A magnetic CoFe2O4–CNS nanocomposite as an efficient, recyclable catalyst for peroxymonosulfate activation and pollutant degradation

Abstract

Sulfate radical (SO₄˙⁻) based advanced oxidation processes allow efficient degradation of refractory organics, but efficient, low-cost, and robust catalysts for such processes are still lacking. In this work, a magnetically recoverable heterogeneous catalyst was fabricated by immobilizing spinel cobalt-ferrite (CoFe₂O₄) particles on graphitic carbon nitride nanosheets (CNS) using a low-cost, one-step solvothermal method. In the CoFe₂O₄–CNS nanocomposite, the CoFe₂O₄ particles were evenly-distributed on the CNS surface, giving the nanocomposite a high specific surface area and significantly raised activity for peroxymonosulfate (PMS) activation and sulfonamide degradation compared to the bare CoFe₂O₄ NPs, which were considerably aggregated.

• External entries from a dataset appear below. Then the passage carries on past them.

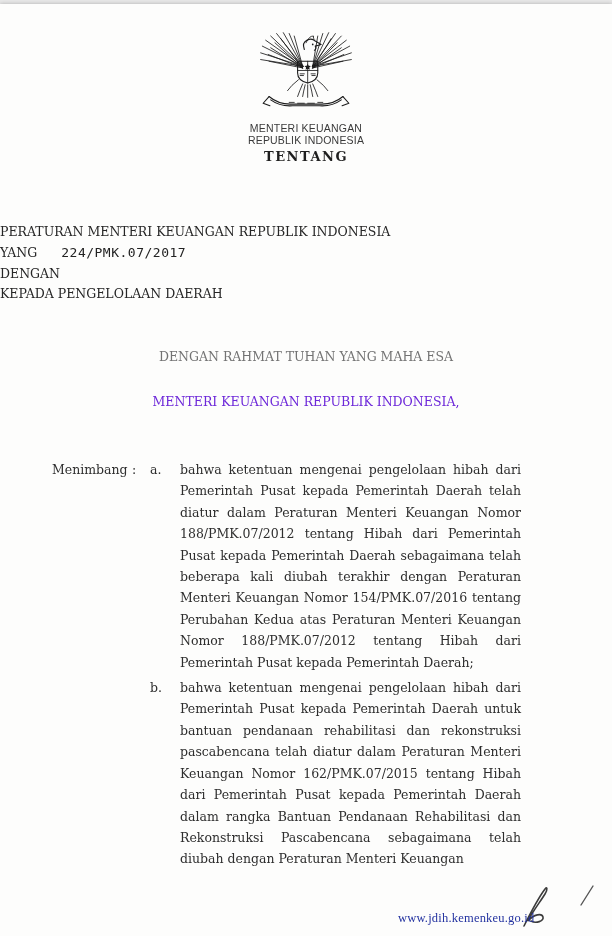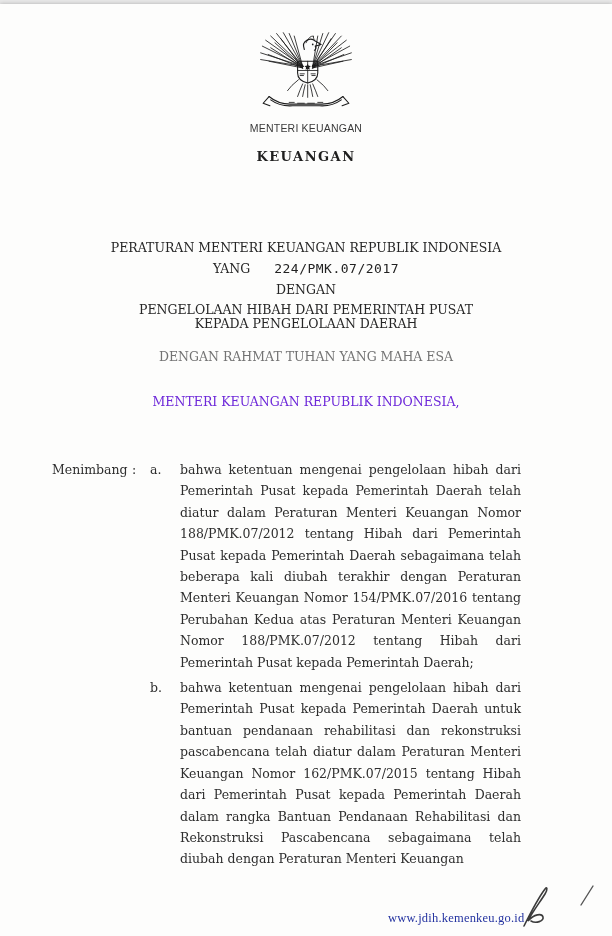"REPUBLIK INDONESIA" div { html: none -> <div>REPUBLIK INDONESIA</div> }
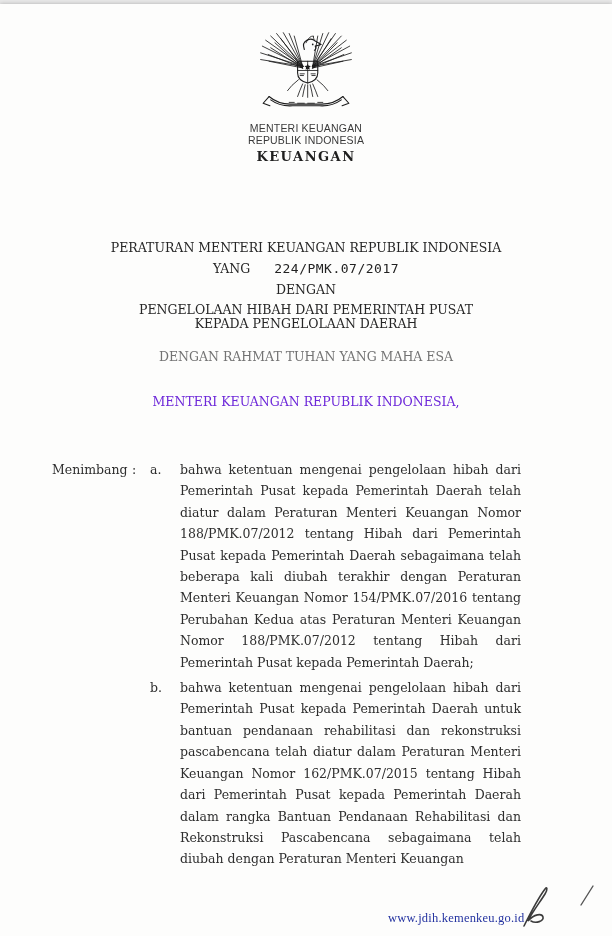"KEUANGAN" div.salinan { text: KEUANGAN -> TENTANG }
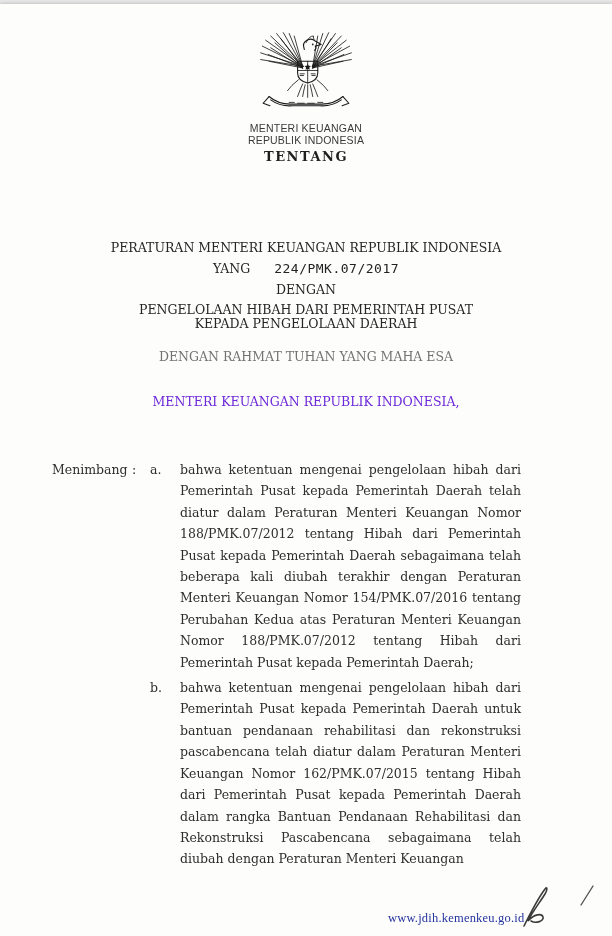"PERATURAN MENTERI KEUANGAN REPUBLIK" .title-block { text-align: center -> none; top: 236px -> 220px }
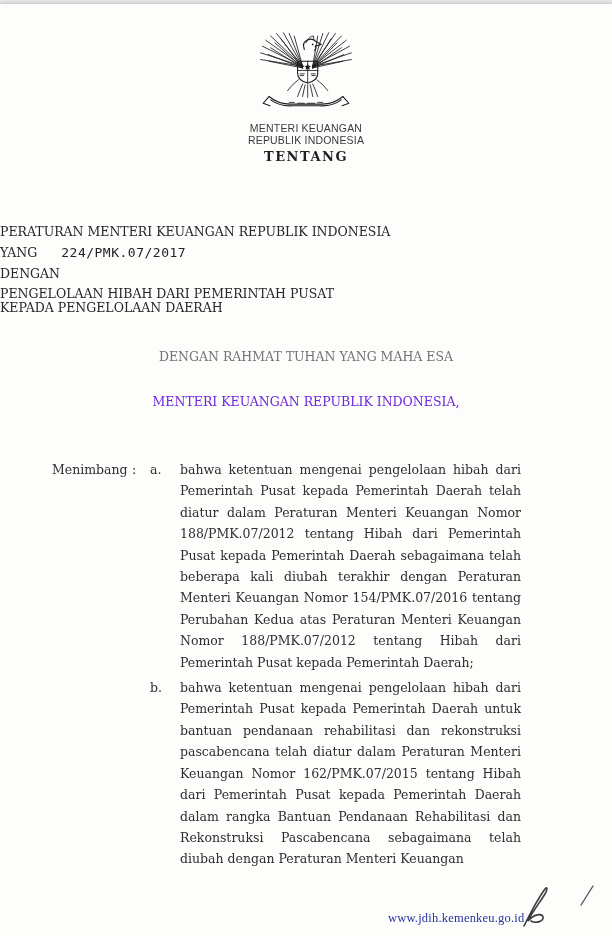"PENGELOLAAN HIBAH DARI PEMERINTAH PUSAT" div { html: <div>PENGELOLAAN HIBAH DARI PEMERINTAH PUSAT</div> -> none }
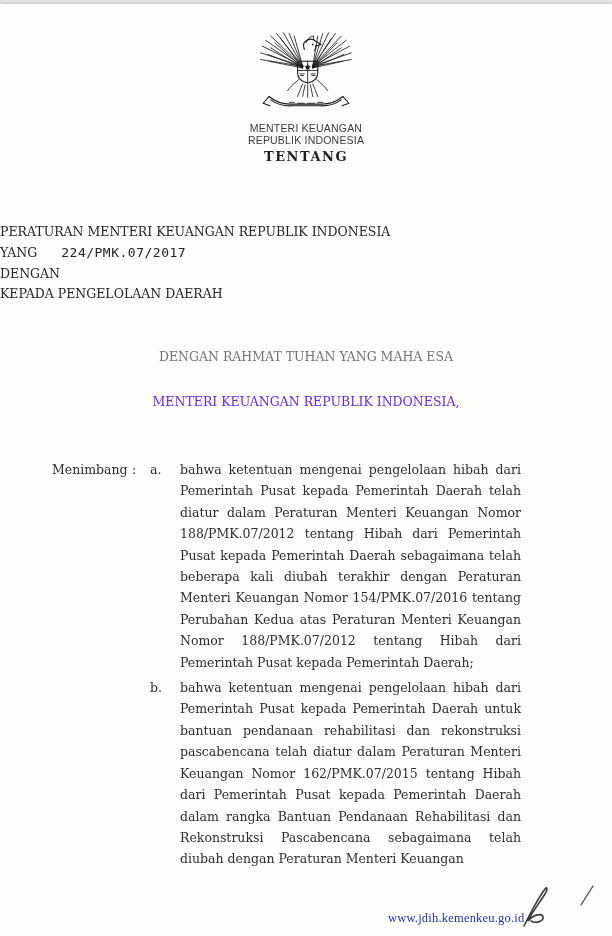"www.jdih.kemenkeu.go.id" .footer-url { left: 388px -> 398px }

In addition, the CoFe₂O₄–CNS could be more efficiently separated under magnetic field and resuspended compared with the bare CoFe₂O₄ due its larger sizes and no agglomeration. A stable activity of the nanocomposite catalyst during repeated use was also demonstrated. Our results imply high potential of CoFe₂O₄–CNS for sustainable water treatment and environmental remediation applications.